Parlak çocuk, bu şakalarla-komikliklerle dolu ilişkilerinin nasıl ilerleme kaydettiğini, birlikte nasıl işler kotardıklarını ballandıra ballandıra anlatarak devam ediyor.
Gorbaçov, 11 Mart 1985 tarihinde selefi Çernenkonun ölümünden yalnızca üç saat sonra nihayet Politbüro tarafından genel sekreter olarak seçilecekti. Nasıl seçildiği bile ayrı bir öyküdür. Çernenkonun hasta ve yaşlı olması nedeniyle pek çok oturuma onun adına başkanlık etmiş olan Gorbaçov, o süreçte Batılıların Bay Hayır diye nitelendirdiği, Sovyet hükümetinin dışişleri bakanı sıfatını da taşıyan en eski ve kıdemli üyelerinden Gromıko gibi isimlerin de desteğini alacaktı. Politbüroya 54 yaşında dahil olmasıyla birlikte en genç üye apoletini de takınan Sergeyeviç, her karşıdevrimcinin yaptığı gibi, önce büyük ve iddialı sözlerle öne çıkacaktı.
Tarihin seyrinde karşıdevrimcilerin verili kurguyu yok etme iddiasıyla başa geçmesinin ve bu yolda başarılı olmasının imkansız olması bir kuraldı ve bunun bilincinde olan Gorbaçov, adımlarını buna göre atacaktı. Gösterişli ve cafcaflı laflar edecek ve ilk yıllarında sosyalizm karşıtı adımlar atmayacağı izlenimini verecekti; aksi, Sovyetler Birliği gibi kurumsallaşmış büyük bir ülkede zaten imkansızdı. Öyle ki, reform hedefiyle piyasa sosyalizmine geçişi değil, merkezi planlı ekonomiyi güçlendirmeyi amaçladığını belirtecekti. Örneğin, 1985 yazında Doğu Avrupa komünist partilerinden ekonomi işlerinden sorumlu sekreterlerin bir araya geldiği bir toplantıda şöyle diyecekti:
Pek çoğunuz, doğrudan planlama yerine piyasa mekanizmalarına başvurmayı sorunların çözümü olarak görüyor. Bazılarınız, piyasaya ekonominin cankurtaranı olarak bakıyor. Ancak, yoldaşlar, cankurtaranları değil gemiyi düşünmeniz gerekiyor; o gemi, sosyalizmdir.

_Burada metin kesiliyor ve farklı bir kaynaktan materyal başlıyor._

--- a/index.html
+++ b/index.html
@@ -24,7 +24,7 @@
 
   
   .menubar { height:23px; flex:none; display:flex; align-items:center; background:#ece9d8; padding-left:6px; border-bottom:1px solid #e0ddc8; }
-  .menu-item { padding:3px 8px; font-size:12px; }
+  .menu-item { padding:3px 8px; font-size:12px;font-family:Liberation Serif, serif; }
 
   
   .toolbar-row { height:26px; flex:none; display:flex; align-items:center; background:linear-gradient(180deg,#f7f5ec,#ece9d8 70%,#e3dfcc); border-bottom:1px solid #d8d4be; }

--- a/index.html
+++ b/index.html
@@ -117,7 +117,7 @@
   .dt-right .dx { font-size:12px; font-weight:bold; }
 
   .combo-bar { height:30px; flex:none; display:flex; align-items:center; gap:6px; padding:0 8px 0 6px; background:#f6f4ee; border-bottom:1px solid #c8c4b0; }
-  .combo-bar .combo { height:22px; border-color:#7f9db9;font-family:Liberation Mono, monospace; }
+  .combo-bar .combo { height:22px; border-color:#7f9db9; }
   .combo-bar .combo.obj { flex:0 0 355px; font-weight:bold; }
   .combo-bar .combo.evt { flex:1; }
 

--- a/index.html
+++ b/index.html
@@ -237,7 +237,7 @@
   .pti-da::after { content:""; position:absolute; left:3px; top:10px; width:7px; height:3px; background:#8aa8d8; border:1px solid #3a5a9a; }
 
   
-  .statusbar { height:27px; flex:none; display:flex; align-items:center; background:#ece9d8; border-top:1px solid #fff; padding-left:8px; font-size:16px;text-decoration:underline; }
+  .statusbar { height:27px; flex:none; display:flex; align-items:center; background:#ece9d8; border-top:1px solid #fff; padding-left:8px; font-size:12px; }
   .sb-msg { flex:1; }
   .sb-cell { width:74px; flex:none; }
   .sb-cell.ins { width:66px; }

Genel sekreterlik makamını işgal ettiği ilk iki yıllık dönemde (1985-1987) bir yandan reformlar için girişimlerde bulunuyor, bir yandan da parti ve hükümet aygıtını rakibi olarak gördüğü gelenekçi komünistlerden temizliyordu. Büyük reform paketleriyse, 1986da yapılan 27. Sovyetler Birliği Komünist Partisi Kongresinde, bizzat Gorbaçovun kongreye sunduğu siyasi raporla resmileşiyor ve genişletiliyor; perestroyka (yeniden yapılanma), uskoreniye (hızlanma), insan faktörü ve glasnost (açıklık/şeffaflık) gibi açılımlar hayata geçiriliyordu.
Ekim ve Perestroyka: Devrim Sürüyor başlıklı tezlerle yola koyulan ihanet, Gorbaçovun her geçen gün içinde büyüttüğü sosyal demokrat Sergeyeviçi büyütüyordu. İçeride komünistlerin tasfiyesi, dışarıdaysa başta Amerikan emperyalizmi olmak üzere kapitalist kampa verilen büyük ödünler, 20. yüzyılı sona erdirecek işaret fişeklerini çakmaya başlıyordu. Her karşıdevrimci paradigmada olduğu gibi, Sovyet ülkesinin koca bir tarihi başarısızlıklarla ve hatalarla anılıyordu. Öncü komünistlerin ve her ulustan milyonlarca Sovyet insanının hayatları pahasına yol alan, sınıf mücadeleleri ve faşizme ve emperyalizme karşı savaşların süzgecinden akarak geçen Sovyetler Birliği tarihi, niteliksiz karşıdevrimcilerin elinde darbe üstüne darbe yiyor; Kirov suikasti, Stalin dönemi gibi kritik dönemeçler masaya yatırılıyor, bütün antikomünist figürler ya rehabilite ediliyor ya da ödüllendiriliyordu.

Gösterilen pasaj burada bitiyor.